• WHAT THE TASK ASKS: The answer must consist only of the lines from the line with "Northern Europe | Persons: 95 -> 104" to the line with "Mainland South-East Asia | Persons: 742", both included, exactly as they stand below.

▬▬▬▬▬▬▬▬▬▬

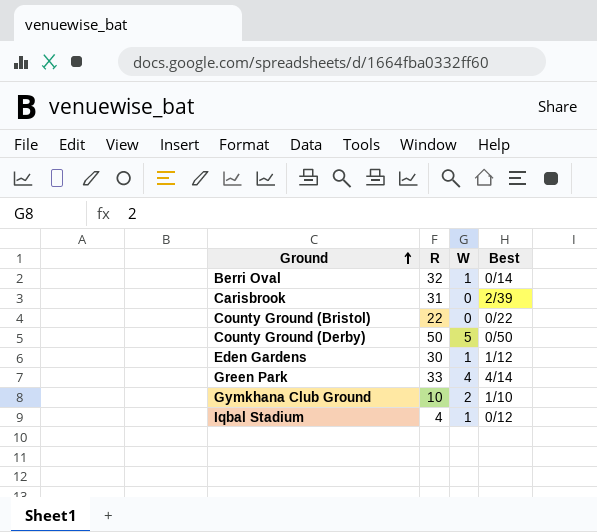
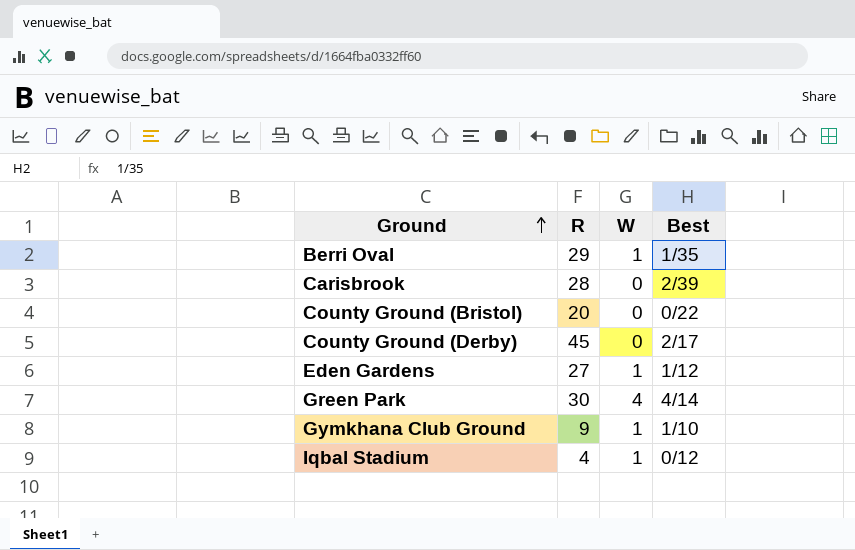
Berri Oval | R: 32 -> 29
Berri Oval | Best: 0/14 -> 1/35
Carisbrook | R: 31 -> 28
County Ground (Bristol) | R: 22 -> 20
County Ground (Derby) | R: 50 -> 45
County Ground (Derby) | W: 5 -> 0
County Ground (Derby) | Best: 0/50 -> 2/17
Eden Gardens | R: 30 -> 27
Green Park | R: 33 -> 30
Gymkhana Club Ground | R: 10 -> 9
Gymkhana Club Ground | W: 2 -> 1

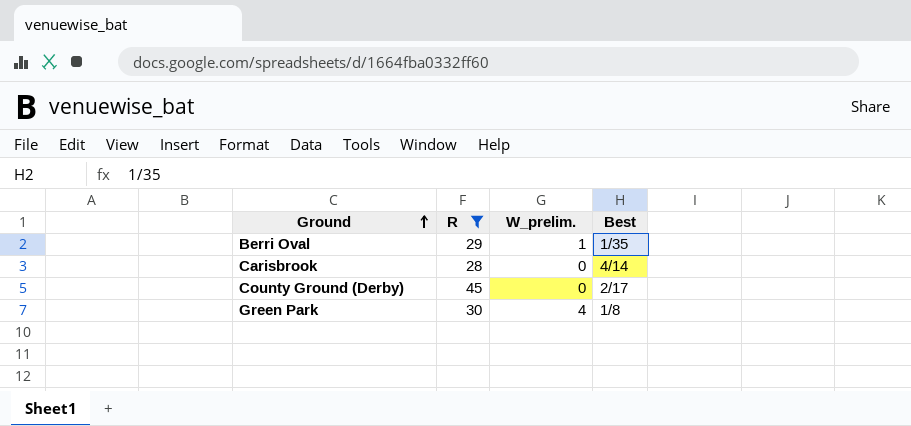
filter: none -> R >= 28
column name: W -> W_prelim.
Carisbrook | Best: 2/39 -> 4/14
Green Park | Best: 4/14 -> 1/8

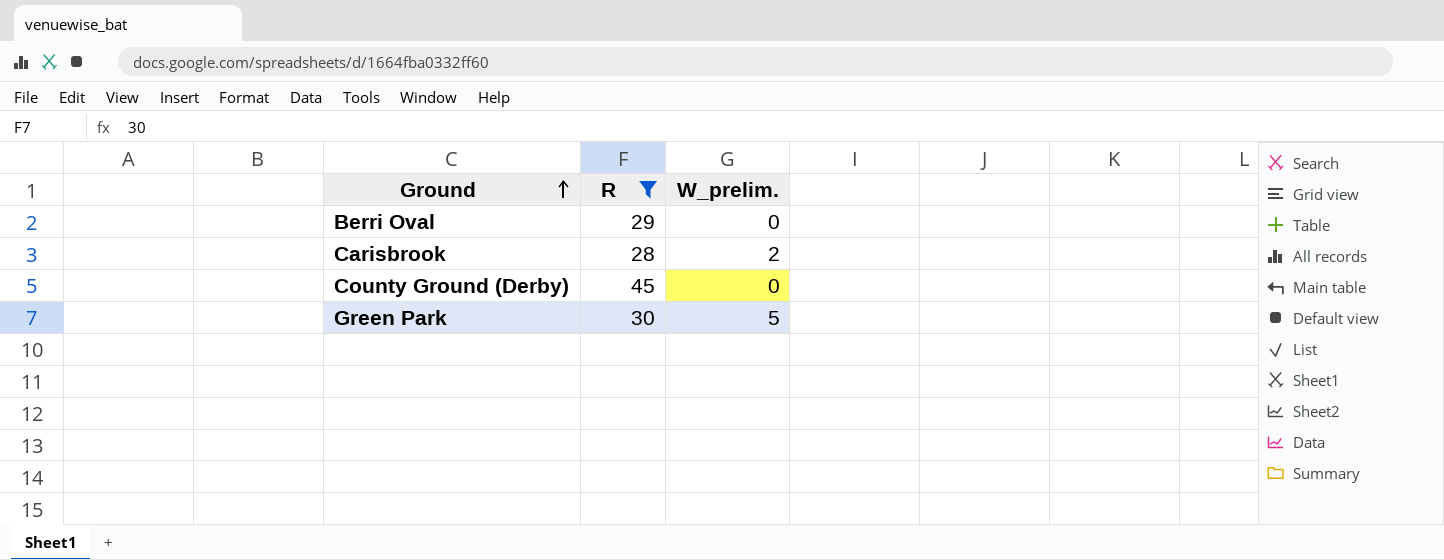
column Best | position: 4 -> none
Berri Oval | W_prelim.: 1 -> 0
Carisbrook | W_prelim.: 0 -> 2
Green Park | W_prelim.: 4 -> 5

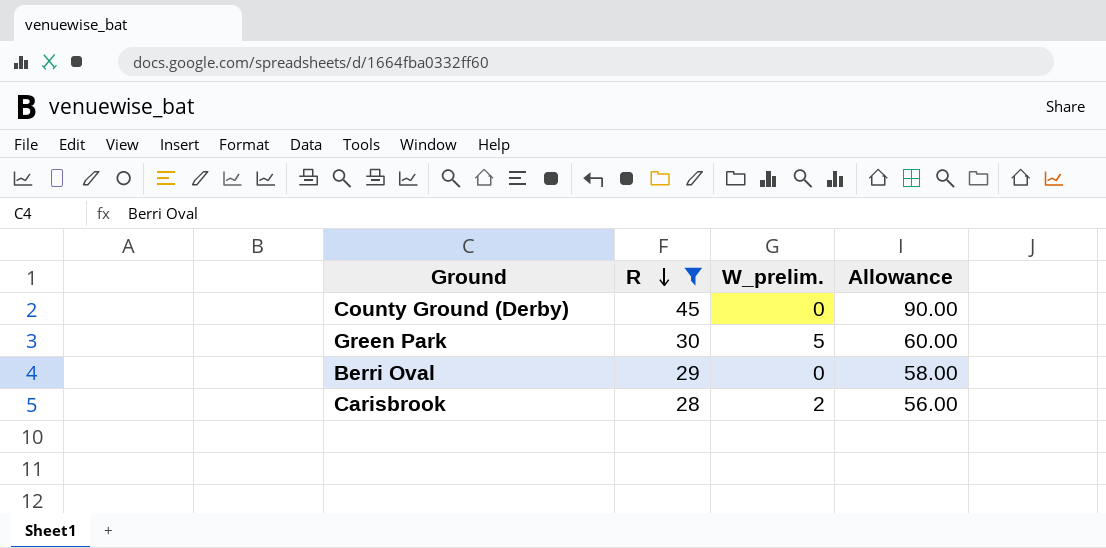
row order: Ground ascending -> R descending
column Allowance | formula: none -> [R] * 2

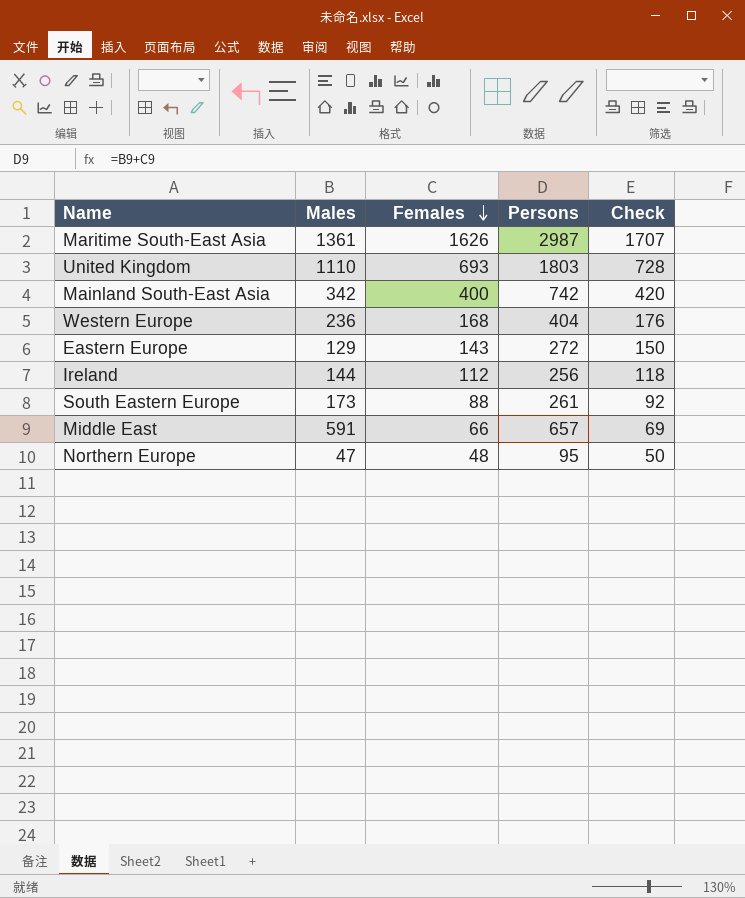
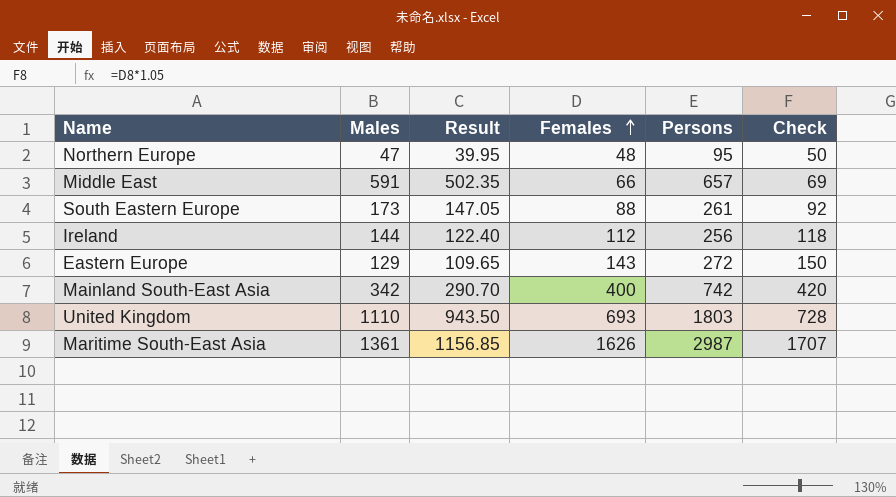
row order: Females descending -> Females ascending
column Result | formula: none -> [Males] * 0.85
row Western Europe: 236 | 168 | 404 | 176 -> none

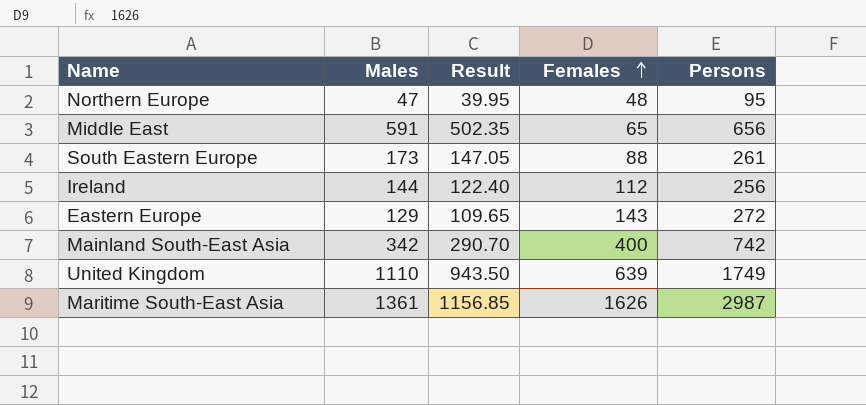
column Check | formula: [Females] * 1.05 -> none
Middle East | Females: 66 -> 65
Middle East | Persons: 657 -> 656
United Kingdom | Females: 693 -> 639
United Kingdom | Persons: 1803 -> 1749

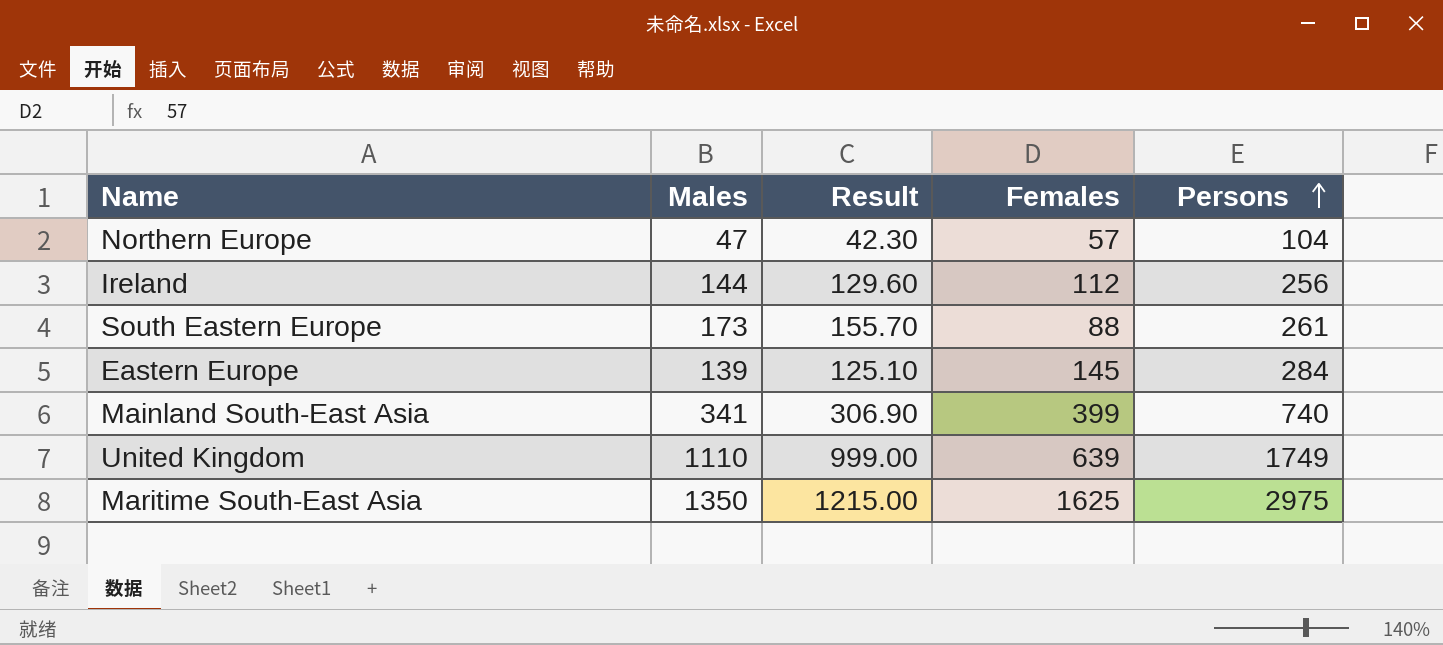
row order: Females ascending -> Persons ascending
column Result | formula: [Males] * 0.85 -> [Males] * 0.9
row Middle East: 591 | 502.35 | 65 | 656 -> none
Northern Europe | Females: 48 -> 57
Northern Europe | Persons: 95 -> 104
Eastern Europe | Males: 129 -> 139
Eastern Europe | Females: 143 -> 145
Eastern Europe | Persons: 272 -> 284
Mainland South-East Asia | Males: 342 -> 341
Mainland South-East Asia | Females: 400 -> 399
Mainland South-East Asia | Persons: 742 -> 740
Maritime South-East Asia | Males: 1361 -> 1350
Maritime South-East Asia | Females: 1626 -> 1625
Maritime South-East Asia | Persons: 2987 -> 2975

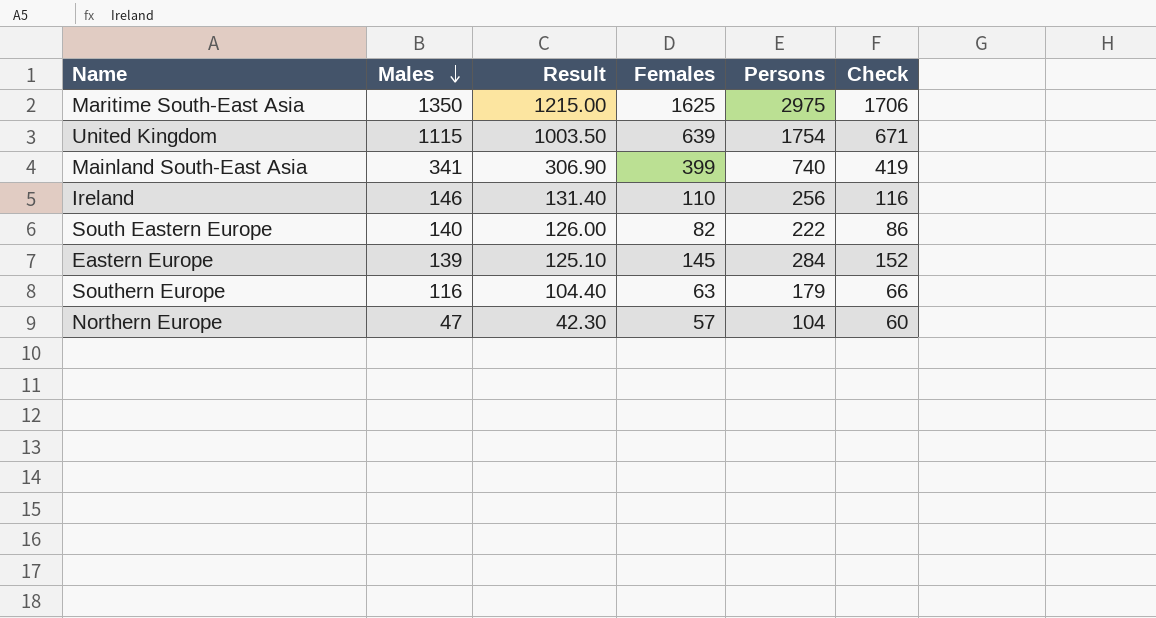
row order: Persons ascending -> Males descending
column Check | formula: none -> [Females] * 1.05
United Kingdom | Males: 1110 -> 1115
United Kingdom | Result: 999.00 -> 1003.50
United Kingdom | Persons: 1749 -> 1754
Ireland | Males: 144 -> 146
Ireland | Result: 129.60 -> 131.40
Ireland | Females: 112 -> 110
South Eastern Europe | Males: 173 -> 140
South Eastern Europe | Result: 155.70 -> 126.00
South Eastern Europe | Females: 88 -> 82
South Eastern Europe | Persons: 261 -> 222
row Southern Europe: none -> 116 | 104.40 | 63 | 179 | 66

▬▬▬▬▬▬▬▬▬▬

• YOUR RESPONSE:
Northern Europe | Persons: 95 -> 104
Eastern Europe | Males: 129 -> 139
Eastern Europe | Females: 143 -> 145
Eastern Europe | Persons: 272 -> 284
Mainland South-East Asia | Males: 342 -> 341
Mainland South-East Asia | Females: 400 -> 399
Mainland South-East Asia | Persons: 742 -> 740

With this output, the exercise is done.